**REQUIRED ACTION**
The data below should be retyped exactly, with the pictures left out.

INFORMATION SUPPLIED Block Start

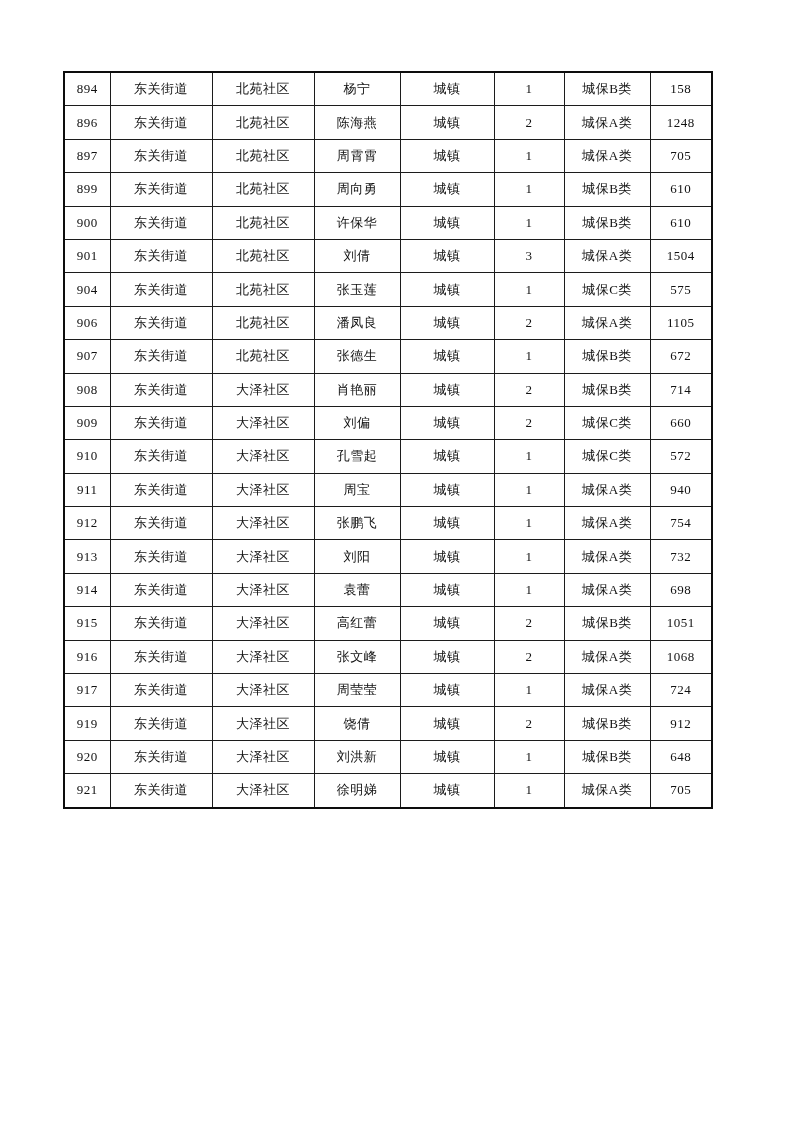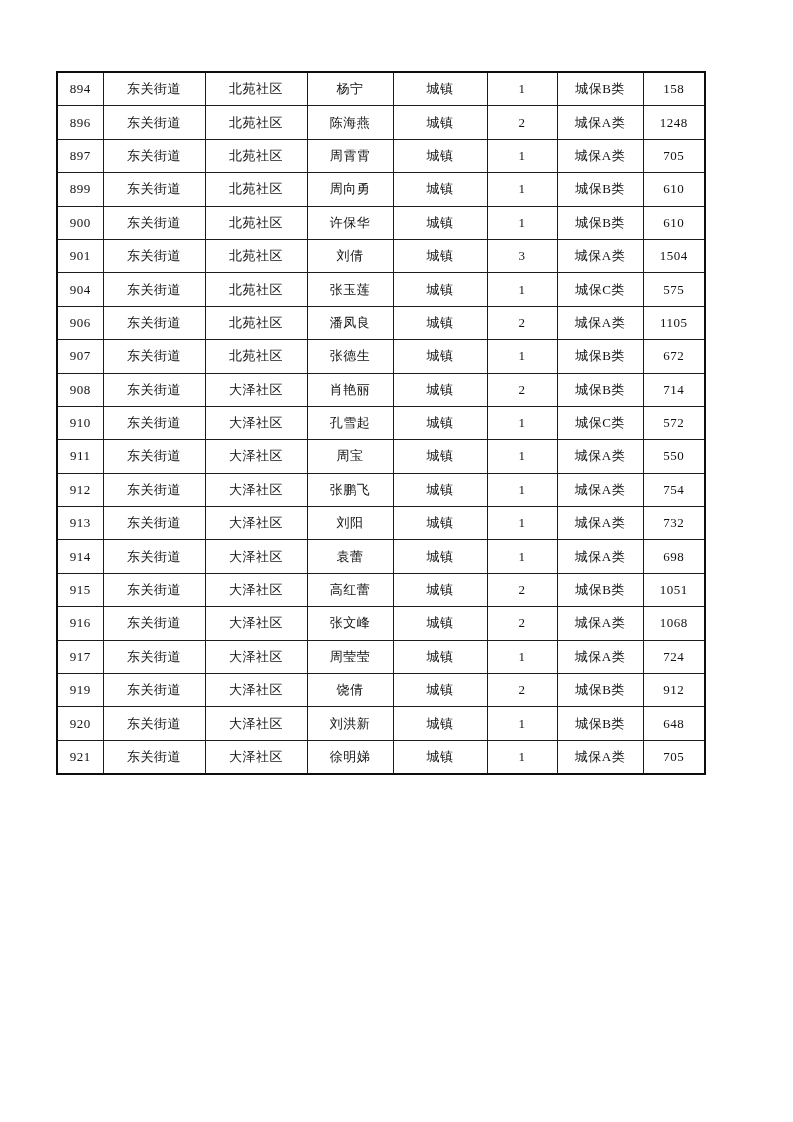--- a/index.html
+++ b/index.html
@@ -14,21 +14,21 @@
   }
   .sheet {
     position: relative;
     width: 793px;
     height: 1122px;
     background: #ffffff;
     overflow: hidden;
   }
   table.roster {
     position: absolute;
-    left: 56px;
+    left: 63px;
     top: 71px;
     width: 648px;
     border-collapse: collapse;
     table-layout: fixed;
     border: 2.5px solid #0d0d0d;
   }
   table.roster td {
     border: 1.5px solid #1c1c1c;
     height: 32.4px;
     padding: 0;
@@ -151,38 +151,48 @@
           <td>908</td>
           <td>东关街道</td>
           <td>大泽社区</td>
           <td>肖艳丽</td>
           <td>城镇</td>
           <td>2</td>
           <td>城保B类</td>
           <td>714</td>
         </tr>
         <tr>
+          <td>909</td>
+          <td>东关街道</td>
+          <td>大泽社区</td>
+          <td>刘偏</td>
+          <td>城镇</td>
+          <td>2</td>
+          <td>城保C类</td>
+          <td>660</td>
+        </tr>
+        <tr>
           <td>910</td>
           <td>东关街道</td>
           <td>大泽社区</td>
           <td>孔雪起</td>
           <td>城镇</td>
           <td>1</td>
           <td>城保C类</td>
           <td>572</td>
         </tr>
         <tr>
           <td>911</td>
           <td>东关街道</td>
           <td>大泽社区</td>
           <td>周宝</td>
           <td>城镇</td>
           <td>1</td>
           <td>城保A类</td>
-          <td>550</td>
+          <td>940</td>
         </tr>
         <tr>
           <td>912</td>
           <td>东关街道</td>
           <td>大泽社区</td>
           <td>张鹏飞</td>
           <td>城镇</td>
           <td>1</td>
           <td>城保A类</td>
           <td>754</td>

INFORMATION SUPPLIED Block End

**RESPONSE**
--- a/index.html
+++ b/index.html
@@ -14,21 +14,21 @@
   }
   .sheet {
     position: relative;
     width: 793px;
     height: 1122px;
     background: #ffffff;
     overflow: hidden;
   }
   table.roster {
     position: absolute;
-    left: 56px;
+    left: 63px;
     top: 71px;
     width: 648px;
     border-collapse: collapse;
     table-layout: fixed;
     border: 2.5px solid #0d0d0d;
   }
   table.roster td {
     border: 1.5px solid #1c1c1c;
     height: 32.4px;
     padding: 0;
@@ -151,38 +151,48 @@
           <td>908</td>
           <td>东关街道</td>
           <td>大泽社区</td>
           <td>肖艳丽</td>
           <td>城镇</td>
           <td>2</td>
           <td>城保B类</td>
           <td>714</td>
         </tr>
         <tr>
+          <td>909</td>
+          <td>东关街道</td>
+          <td>大泽社区</td>
+          <td>刘偏</td>
+          <td>城镇</td>
+          <td>2</td>
+          <td>城保C类</td>
+          <td>660</td>
+        </tr>
+        <tr>
           <td>910</td>
           <td>东关街道</td>
           <td>大泽社区</td>
           <td>孔雪起</td>
           <td>城镇</td>
           <td>1</td>
           <td>城保C类</td>
           <td>572</td>
         </tr>
         <tr>
           <td>911</td>
           <td>东关街道</td>
           <td>大泽社区</td>
           <td>周宝</td>
           <td>城镇</td>
           <td>1</td>
           <td>城保A类</td>
-          <td>550</td>
+          <td>940</td>
         </tr>
         <tr>
           <td>912</td>
           <td>东关街道</td>
           <td>大泽社区</td>
           <td>张鹏飞</td>
           <td>城镇</td>
           <td>1</td>
           <td>城保A类</td>
           <td>754</td>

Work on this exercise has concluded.